Unesco data shows that sub-Saharan Africa has the highest rates of education exclusion in the world. Over one-fifth of children between the ages of six and 11 are out of school, with girls particularly disadvantaged.

However, tireless international efforts have seen Africa make great strides in boosting enrolment in the decades leading up to the Covid-19 pandemic. By celebrating the stories of those working every day to expand upon these vital gains, the Africa Education Medal aims to inspire others to follow in their footsteps and bring lasting change in African education.

Phakeng is among the world’s leading scholars in mathematics education, having become the first black female South African to achieve a PhD in mathematics education in 2002.

In the two decades since, she has published more than 80 research papers and five edited volumes that continue to shape mathematics education in classrooms across Africa and far beyond. Her research focuses on language practices in multilingual mathematics classrooms and has proved influential in post-colonial Africa and post-apartheid South Africa in particular.

Her research and community work have won her many prestigious awards, not least the Order of the Baobab (Silver) conferred on her by the president of South Africa in April 2016. She was named the most influential woman academic in Africa by CEO magazine in 2014, and in 2020 she was included in Forbes’ inaugural list of the 50 Most Powerful Women in Africa. This year she became the first African to be elected chair of the International Alliance of Research Universities, and is set to succeed Professor Stephen J Toope, vice-chancellor of the University of Cambridge.

Professor Phakeng has received the award for showing exemplary leadership in her field, with her research illuminating how learners and parents are positioned by the power of English. Her work explores practices in mathematics learning that harness learners’ spoken languages while developing their mathematical English. This innovative work has highlighted those typically disadvantaged by their multilingualism in an English-dominant society and it has embraced the power of languages in learning.

"It is the greatest honour to be recognised for my life's passion. Quality education is the key to Africa's future and I'm so grateful to HP, Intel and Microsoft for this award that I hope will inspire others across our continent to further the cause of African education,“ she said.

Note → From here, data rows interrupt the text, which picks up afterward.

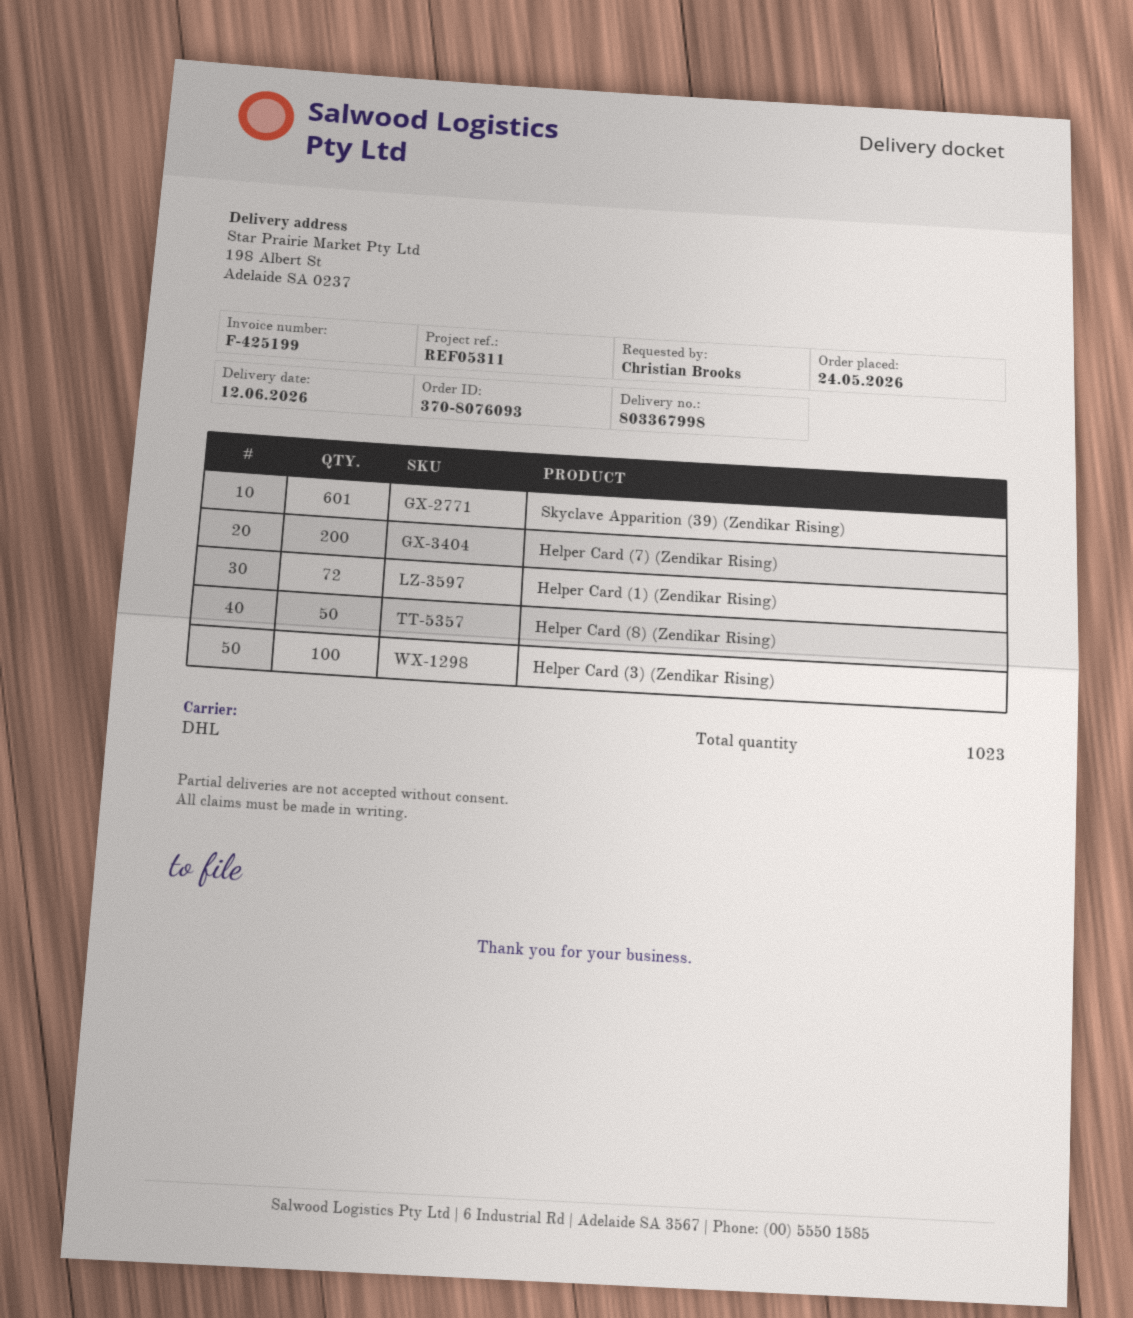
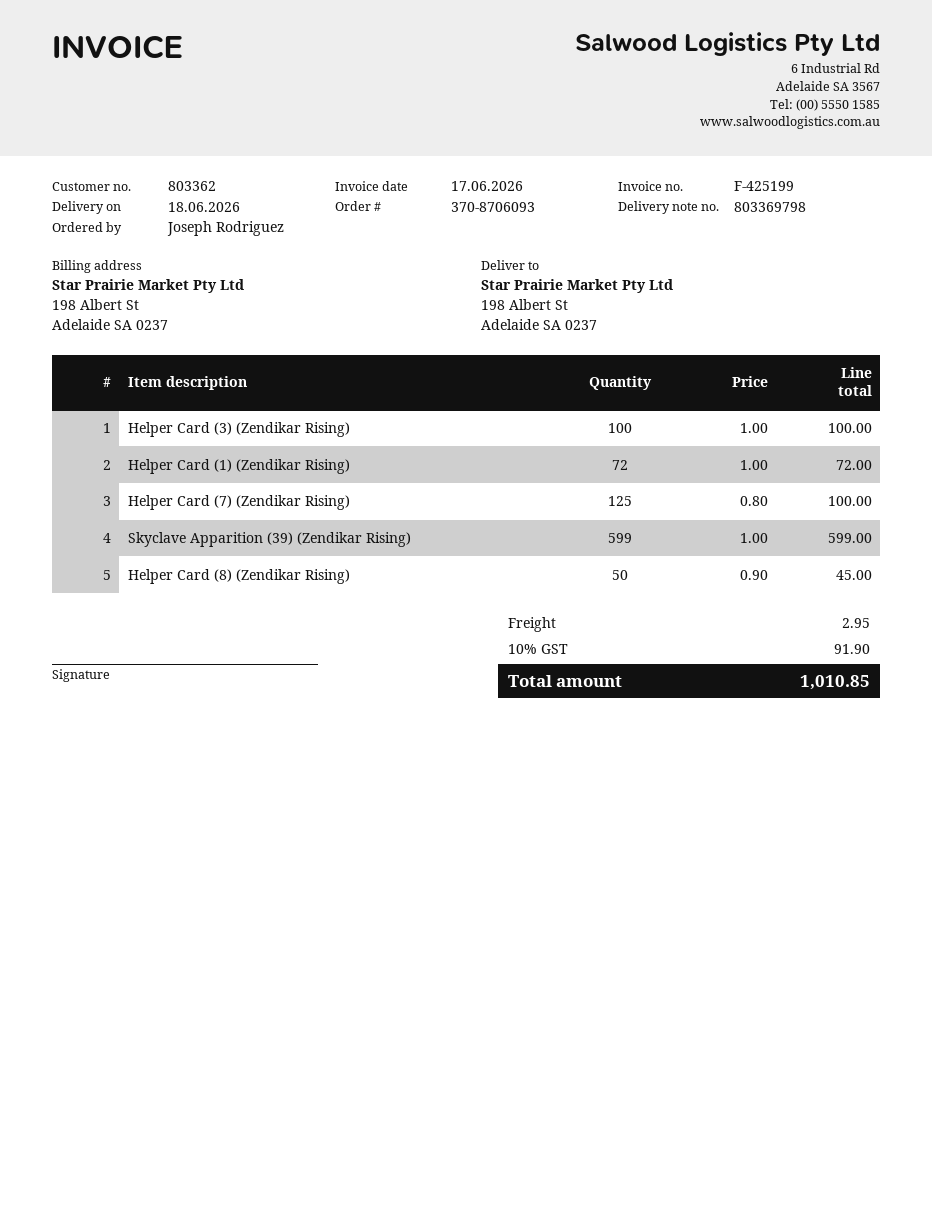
order number: 370-8076093 -> 370-8706093
delivery note number: 803367998 -> 803369798
delivery date: 2026-06-12 -> 2026-06-18
ordered by: Christian Brooks -> Joseph Rodriguez
Skyclave Apparition (39) (Zendikar Rising): 601 -> 599
Helper Card (7) (Zendikar Rising): 200 -> 125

In congratulating Phakeng, VP and managing director at HP Africa, Brad Pulford, said that Professor Phakeng’s drive and leadership in transforming education across Africa and beyond “stands as a shining example to others all over the continent”.

“We at HP can only echo her passion for empowering learners. From a business community perspective, we have a bold goal to enable better learning outcomes for 100 million people by 2025. Only by joining forces between NGOs, government, educators and businesses we can make bold moves towards improving the education environment. A quality education empowers not just individuals, but entire communities. It will skill the next generation to fulfil their full potential in a world being transformed by technology,” Pulford said.

Quality education will help African countries grow and prosper, added Vikas Pota, founder and CEO of T4 Education.

“And it will help Africa produce the public leaders of tomorrow who will go on to grapple with the continent’s greatest challenges from inequality, to climate change, food insecurity and disease.

“Congratulations to Professor Phakeng, a great example of someone working every day to make that vision a reality. I have no doubt leaders from across Africa will be inspired to follow in her footsteps.”

Nominations for the Africa Education Medal opened in April 2022 for individuals working to improve basic and higher education who are either educators, school administrators, civil society leaders, public servants, government officials, political leaders, technologists or innovators.

The winner of the Africa Education Medal was chosen by a jury comprising prominent individuals based on rigorous criteria from among the 10 finalists who included:

– HE Jakaya Kikwete, former President of Tanzania and chair of the board of directors of the Global Partnership for Education;

– Basuti Bolo, founder and CEO of GoToSpace, Botswana;

– Cyrille Nkontchou, founder and chairperson of Enko Education, Ivory Coast;

– Felix Malombe, executive director of STEAM Labs Africa, Kenya;

– John Mugo, executive director of Zizi Afrique Foundation, Kenya;

– Folawe Omikunle, chief executive officer of Teach For Nigeria;

– Jide Martin, founder and CEO of Comic Republic, Nigeria;

– Musu Bakoto Sawo, national co-ordinator of Think Young Women, Gambia; and

– Noella Coursaris Musunka, founder and CEO of the Georges Malaika Foundation, the Democratic Republic of Congo.